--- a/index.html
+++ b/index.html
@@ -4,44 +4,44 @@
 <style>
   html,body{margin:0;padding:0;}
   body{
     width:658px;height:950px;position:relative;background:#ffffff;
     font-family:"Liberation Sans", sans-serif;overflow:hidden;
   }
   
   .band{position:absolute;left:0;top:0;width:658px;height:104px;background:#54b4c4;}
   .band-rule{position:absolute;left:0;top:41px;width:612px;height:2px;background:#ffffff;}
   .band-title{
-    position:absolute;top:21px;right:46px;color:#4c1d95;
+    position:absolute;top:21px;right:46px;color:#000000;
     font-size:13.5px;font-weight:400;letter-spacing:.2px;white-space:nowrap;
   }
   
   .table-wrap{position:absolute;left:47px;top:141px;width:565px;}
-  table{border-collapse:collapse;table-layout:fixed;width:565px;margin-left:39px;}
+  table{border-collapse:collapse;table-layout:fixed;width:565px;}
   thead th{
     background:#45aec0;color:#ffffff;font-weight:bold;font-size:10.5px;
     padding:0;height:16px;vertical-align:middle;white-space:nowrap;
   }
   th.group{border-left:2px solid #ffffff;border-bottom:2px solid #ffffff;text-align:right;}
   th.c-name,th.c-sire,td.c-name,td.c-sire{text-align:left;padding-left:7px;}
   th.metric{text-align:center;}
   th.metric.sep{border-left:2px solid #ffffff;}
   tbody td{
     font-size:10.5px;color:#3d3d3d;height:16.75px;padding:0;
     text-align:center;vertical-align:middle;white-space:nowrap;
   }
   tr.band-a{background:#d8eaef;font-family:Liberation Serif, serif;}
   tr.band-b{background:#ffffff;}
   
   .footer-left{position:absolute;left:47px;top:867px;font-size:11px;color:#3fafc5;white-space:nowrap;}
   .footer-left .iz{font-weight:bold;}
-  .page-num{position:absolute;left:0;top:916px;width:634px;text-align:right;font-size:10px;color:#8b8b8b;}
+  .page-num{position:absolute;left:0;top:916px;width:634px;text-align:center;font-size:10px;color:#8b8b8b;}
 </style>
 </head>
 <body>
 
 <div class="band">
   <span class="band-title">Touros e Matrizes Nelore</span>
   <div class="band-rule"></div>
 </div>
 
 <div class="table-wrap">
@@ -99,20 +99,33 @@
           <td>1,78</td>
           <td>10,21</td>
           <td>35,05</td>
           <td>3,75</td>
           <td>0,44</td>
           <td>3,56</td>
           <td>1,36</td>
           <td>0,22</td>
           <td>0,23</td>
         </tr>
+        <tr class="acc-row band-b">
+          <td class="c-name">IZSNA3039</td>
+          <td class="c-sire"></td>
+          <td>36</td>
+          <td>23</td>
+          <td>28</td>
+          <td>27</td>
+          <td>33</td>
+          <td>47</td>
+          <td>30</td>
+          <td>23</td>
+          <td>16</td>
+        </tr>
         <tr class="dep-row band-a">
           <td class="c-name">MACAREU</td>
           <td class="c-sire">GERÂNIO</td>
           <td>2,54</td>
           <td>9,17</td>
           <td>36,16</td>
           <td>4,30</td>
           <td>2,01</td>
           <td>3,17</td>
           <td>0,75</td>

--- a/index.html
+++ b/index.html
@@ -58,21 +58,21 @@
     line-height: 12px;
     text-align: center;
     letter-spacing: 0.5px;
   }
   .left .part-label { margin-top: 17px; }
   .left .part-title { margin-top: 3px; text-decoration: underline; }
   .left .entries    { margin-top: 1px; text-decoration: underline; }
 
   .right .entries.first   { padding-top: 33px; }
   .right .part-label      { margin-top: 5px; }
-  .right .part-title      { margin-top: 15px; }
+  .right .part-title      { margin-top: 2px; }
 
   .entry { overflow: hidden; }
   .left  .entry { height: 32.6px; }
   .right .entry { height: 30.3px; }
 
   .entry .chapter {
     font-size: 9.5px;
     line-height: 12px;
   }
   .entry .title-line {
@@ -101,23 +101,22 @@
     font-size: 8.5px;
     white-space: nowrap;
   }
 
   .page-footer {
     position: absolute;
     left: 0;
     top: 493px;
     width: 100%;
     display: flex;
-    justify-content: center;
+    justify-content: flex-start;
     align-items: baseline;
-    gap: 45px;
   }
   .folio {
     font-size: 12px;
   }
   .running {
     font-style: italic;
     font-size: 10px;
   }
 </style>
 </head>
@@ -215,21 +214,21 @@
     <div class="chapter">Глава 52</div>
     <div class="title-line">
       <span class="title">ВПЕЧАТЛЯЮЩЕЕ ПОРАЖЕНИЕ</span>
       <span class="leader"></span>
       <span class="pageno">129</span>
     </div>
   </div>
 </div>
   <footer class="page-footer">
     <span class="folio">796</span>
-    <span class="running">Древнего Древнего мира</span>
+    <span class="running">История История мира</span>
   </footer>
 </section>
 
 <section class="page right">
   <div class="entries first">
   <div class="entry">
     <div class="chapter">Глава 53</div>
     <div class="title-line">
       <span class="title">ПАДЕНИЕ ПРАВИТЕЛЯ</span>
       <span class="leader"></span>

PROBLEM DESCRIPTION »
All of the data above should be reproduced exactly.

ANSWER SECTION »
--- a/index.html
+++ b/index.html
@@ -4,44 +4,44 @@
 <style>
   html,body{margin:0;padding:0;}
   body{
     width:658px;height:950px;position:relative;background:#ffffff;
     font-family:"Liberation Sans", sans-serif;overflow:hidden;
   }
   
   .band{position:absolute;left:0;top:0;width:658px;height:104px;background:#54b4c4;}
   .band-rule{position:absolute;left:0;top:41px;width:612px;height:2px;background:#ffffff;}
   .band-title{
-    position:absolute;top:21px;right:46px;color:#4c1d95;
+    position:absolute;top:21px;right:46px;color:#000000;
     font-size:13.5px;font-weight:400;letter-spacing:.2px;white-space:nowrap;
   }
   
   .table-wrap{position:absolute;left:47px;top:141px;width:565px;}
-  table{border-collapse:collapse;table-layout:fixed;width:565px;margin-left:39px;}
+  table{border-collapse:collapse;table-layout:fixed;width:565px;}
   thead th{
     background:#45aec0;color:#ffffff;font-weight:bold;font-size:10.5px;
     padding:0;height:16px;vertical-align:middle;white-space:nowrap;
   }
   th.group{border-left:2px solid #ffffff;border-bottom:2px solid #ffffff;text-align:right;}
   th.c-name,th.c-sire,td.c-name,td.c-sire{text-align:left;padding-left:7px;}
   th.metric{text-align:center;}
   th.metric.sep{border-left:2px solid #ffffff;}
   tbody td{
     font-size:10.5px;color:#3d3d3d;height:16.75px;padding:0;
     text-align:center;vertical-align:middle;white-space:nowrap;
   }
   tr.band-a{background:#d8eaef;font-family:Liberation Serif, serif;}
   tr.band-b{background:#ffffff;}
   
   .footer-left{position:absolute;left:47px;top:867px;font-size:11px;color:#3fafc5;white-space:nowrap;}
   .footer-left .iz{font-weight:bold;}
-  .page-num{position:absolute;left:0;top:916px;width:634px;text-align:right;font-size:10px;color:#8b8b8b;}
+  .page-num{position:absolute;left:0;top:916px;width:634px;text-align:center;font-size:10px;color:#8b8b8b;}
 </style>
 </head>
 <body>
 
 <div class="band">
   <span class="band-title">Touros e Matrizes Nelore</span>
   <div class="band-rule"></div>
 </div>
 
 <div class="table-wrap">
@@ -99,20 +99,33 @@
           <td>1,78</td>
           <td>10,21</td>
           <td>35,05</td>
           <td>3,75</td>
           <td>0,44</td>
           <td>3,56</td>
           <td>1,36</td>
           <td>0,22</td>
           <td>0,23</td>
         </tr>
+        <tr class="acc-row band-b">
+          <td class="c-name">IZSNA3039</td>
+          <td class="c-sire"></td>
+          <td>36</td>
+          <td>23</td>
+          <td>28</td>
+          <td>27</td>
+          <td>33</td>
+          <td>47</td>
+          <td>30</td>
+          <td>23</td>
+          <td>16</td>
+        </tr>
         <tr class="dep-row band-a">
           <td class="c-name">MACAREU</td>
           <td class="c-sire">GERÂNIO</td>
           <td>2,54</td>
           <td>9,17</td>
           <td>36,16</td>
           <td>4,30</td>
           <td>2,01</td>
           <td>3,17</td>
           <td>0,75</td>

--- a/index.html
+++ b/index.html
@@ -58,21 +58,21 @@
     line-height: 12px;
     text-align: center;
     letter-spacing: 0.5px;
   }
   .left .part-label { margin-top: 17px; }
   .left .part-title { margin-top: 3px; text-decoration: underline; }
   .left .entries    { margin-top: 1px; text-decoration: underline; }
 
   .right .entries.first   { padding-top: 33px; }
   .right .part-label      { margin-top: 5px; }
-  .right .part-title      { margin-top: 15px; }
+  .right .part-title      { margin-top: 2px; }
 
   .entry { overflow: hidden; }
   .left  .entry { height: 32.6px; }
   .right .entry { height: 30.3px; }
 
   .entry .chapter {
     font-size: 9.5px;
     line-height: 12px;
   }
   .entry .title-line {
@@ -101,23 +101,22 @@
     font-size: 8.5px;
     white-space: nowrap;
   }
 
   .page-footer {
     position: absolute;
     left: 0;
     top: 493px;
     width: 100%;
     display: flex;
-    justify-content: center;
+    justify-content: flex-start;
     align-items: baseline;
-    gap: 45px;
   }
   .folio {
     font-size: 12px;
   }
   .running {
     font-style: italic;
     font-size: 10px;
   }
 </style>
 </head>
@@ -215,21 +214,21 @@
     <div class="chapter">Глава 52</div>
     <div class="title-line">
       <span class="title">ВПЕЧАТЛЯЮЩЕЕ ПОРАЖЕНИЕ</span>
       <span class="leader"></span>
       <span class="pageno">129</span>
     </div>
   </div>
 </div>
   <footer class="page-footer">
     <span class="folio">796</span>
-    <span class="running">Древнего Древнего мира</span>
+    <span class="running">История История мира</span>
   </footer>
 </section>
 
 <section class="page right">
   <div class="entries first">
   <div class="entry">
     <div class="chapter">Глава 53</div>
     <div class="title-line">
       <span class="title">ПАДЕНИЕ ПРАВИТЕЛЯ</span>
       <span class="leader"></span>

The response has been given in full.